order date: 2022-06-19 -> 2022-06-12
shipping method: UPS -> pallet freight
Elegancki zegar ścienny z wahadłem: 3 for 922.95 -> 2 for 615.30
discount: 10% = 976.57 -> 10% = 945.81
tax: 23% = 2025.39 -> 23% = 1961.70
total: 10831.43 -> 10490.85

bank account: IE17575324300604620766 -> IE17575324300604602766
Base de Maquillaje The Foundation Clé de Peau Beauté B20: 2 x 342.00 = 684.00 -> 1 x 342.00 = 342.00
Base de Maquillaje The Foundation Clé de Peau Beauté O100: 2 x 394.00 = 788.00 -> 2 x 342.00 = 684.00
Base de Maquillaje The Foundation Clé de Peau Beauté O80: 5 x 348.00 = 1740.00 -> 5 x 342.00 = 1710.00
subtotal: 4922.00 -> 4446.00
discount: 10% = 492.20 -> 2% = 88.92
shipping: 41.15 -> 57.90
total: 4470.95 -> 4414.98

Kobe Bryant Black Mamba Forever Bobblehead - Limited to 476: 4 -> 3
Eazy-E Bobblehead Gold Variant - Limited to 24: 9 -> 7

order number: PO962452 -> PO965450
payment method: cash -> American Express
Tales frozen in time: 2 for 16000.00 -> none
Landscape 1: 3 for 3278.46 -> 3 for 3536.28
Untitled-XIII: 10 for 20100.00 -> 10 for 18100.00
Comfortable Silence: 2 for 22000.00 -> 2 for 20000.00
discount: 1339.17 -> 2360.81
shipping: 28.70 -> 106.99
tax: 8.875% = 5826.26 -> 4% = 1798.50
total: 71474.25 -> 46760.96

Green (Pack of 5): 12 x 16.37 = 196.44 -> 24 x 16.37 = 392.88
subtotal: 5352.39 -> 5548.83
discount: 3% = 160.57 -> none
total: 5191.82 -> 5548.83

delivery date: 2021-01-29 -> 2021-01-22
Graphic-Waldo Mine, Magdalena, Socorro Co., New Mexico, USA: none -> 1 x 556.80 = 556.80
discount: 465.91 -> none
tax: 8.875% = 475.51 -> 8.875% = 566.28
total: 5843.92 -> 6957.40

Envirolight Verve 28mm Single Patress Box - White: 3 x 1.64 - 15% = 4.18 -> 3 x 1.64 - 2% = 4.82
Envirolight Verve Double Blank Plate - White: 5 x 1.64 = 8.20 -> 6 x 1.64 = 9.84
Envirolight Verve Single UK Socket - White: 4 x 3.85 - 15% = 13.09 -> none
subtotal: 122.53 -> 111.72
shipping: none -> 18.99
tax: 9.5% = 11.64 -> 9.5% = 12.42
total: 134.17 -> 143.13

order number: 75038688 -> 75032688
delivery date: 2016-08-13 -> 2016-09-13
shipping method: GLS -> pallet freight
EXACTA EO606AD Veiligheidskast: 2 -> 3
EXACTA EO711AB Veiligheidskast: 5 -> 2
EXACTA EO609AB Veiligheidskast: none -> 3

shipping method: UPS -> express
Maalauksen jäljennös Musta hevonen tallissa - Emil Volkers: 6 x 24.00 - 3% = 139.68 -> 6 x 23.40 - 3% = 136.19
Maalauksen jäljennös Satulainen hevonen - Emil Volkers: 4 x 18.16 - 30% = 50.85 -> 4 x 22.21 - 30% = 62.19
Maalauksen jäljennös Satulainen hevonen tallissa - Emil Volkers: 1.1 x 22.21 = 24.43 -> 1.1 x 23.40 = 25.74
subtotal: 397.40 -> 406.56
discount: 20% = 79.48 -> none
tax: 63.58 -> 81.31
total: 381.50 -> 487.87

> _EXERCISE INSTRUCTIONS_: Print the material in full, exactly as written.

> _OUTPUT BELOW_:
order date: 2022-06-19 -> 2022-06-12
shipping method: UPS -> pallet freight
Elegancki zegar ścienny z wahadłem: 3 for 922.95 -> 2 for 615.30
discount: 10% = 976.57 -> 10% = 945.81
tax: 23% = 2025.39 -> 23% = 1961.70
total: 10831.43 -> 10490.85

bank account: IE17575324300604620766 -> IE17575324300604602766
Base de Maquillaje The Foundation Clé de Peau Beauté B20: 2 x 342.00 = 684.00 -> 1 x 342.00 = 342.00
Base de Maquillaje The Foundation Clé de Peau Beauté O100: 2 x 394.00 = 788.00 -> 2 x 342.00 = 684.00
Base de Maquillaje The Foundation Clé de Peau Beauté O80: 5 x 348.00 = 1740.00 -> 5 x 342.00 = 1710.00
subtotal: 4922.00 -> 4446.00
discount: 10% = 492.20 -> 2% = 88.92
shipping: 41.15 -> 57.90
total: 4470.95 -> 4414.98

Kobe Bryant Black Mamba Forever Bobblehead - Limited to 476: 4 -> 3
Eazy-E Bobblehead Gold Variant - Limited to 24: 9 -> 7

order number: PO962452 -> PO965450
payment method: cash -> American Express
Tales frozen in time: 2 for 16000.00 -> none
Landscape 1: 3 for 3278.46 -> 3 for 3536.28
Untitled-XIII: 10 for 20100.00 -> 10 for 18100.00
Comfortable Silence: 2 for 22000.00 -> 2 for 20000.00
discount: 1339.17 -> 2360.81
shipping: 28.70 -> 106.99
tax: 8.875% = 5826.26 -> 4% = 1798.50
total: 71474.25 -> 46760.96

Green (Pack of 5): 12 x 16.37 = 196.44 -> 24 x 16.37 = 392.88
subtotal: 5352.39 -> 5548.83
discount: 3% = 160.57 -> none
total: 5191.82 -> 5548.83

delivery date: 2021-01-29 -> 2021-01-22
Graphic-Waldo Mine, Magdalena, Socorro Co., New Mexico, USA: none -> 1 x 556.80 = 556.80
discount: 465.91 -> none
tax: 8.875% = 475.51 -> 8.875% = 566.28
total: 5843.92 -> 6957.40

Envirolight Verve 28mm Single Patress Box - White: 3 x 1.64 - 15% = 4.18 -> 3 x 1.64 - 2% = 4.82
Envirolight Verve Double Blank Plate - White: 5 x 1.64 = 8.20 -> 6 x 1.64 = 9.84
Envirolight Verve Single UK Socket - White: 4 x 3.85 - 15% = 13.09 -> none
subtotal: 122.53 -> 111.72
shipping: none -> 18.99
tax: 9.5% = 11.64 -> 9.5% = 12.42
total: 134.17 -> 143.13

order number: 75038688 -> 75032688
delivery date: 2016-08-13 -> 2016-09-13
shipping method: GLS -> pallet freight
EXACTA EO606AD Veiligheidskast: 2 -> 3
EXACTA EO711AB Veiligheidskast: 5 -> 2
EXACTA EO609AB Veiligheidskast: none -> 3

shipping method: UPS -> express
Maalauksen jäljennös Musta hevonen tallissa - Emil Volkers: 6 x 24.00 - 3% = 139.68 -> 6 x 23.40 - 3% = 136.19
Maalauksen jäljennös Satulainen hevonen - Emil Volkers: 4 x 18.16 - 30% = 50.85 -> 4 x 22.21 - 30% = 62.19
Maalauksen jäljennös Satulainen hevonen tallissa - Emil Volkers: 1.1 x 22.21 = 24.43 -> 1.1 x 23.40 = 25.74
subtotal: 397.40 -> 406.56
discount: 20% = 79.48 -> none
tax: 63.58 -> 81.31
total: 381.50 -> 487.87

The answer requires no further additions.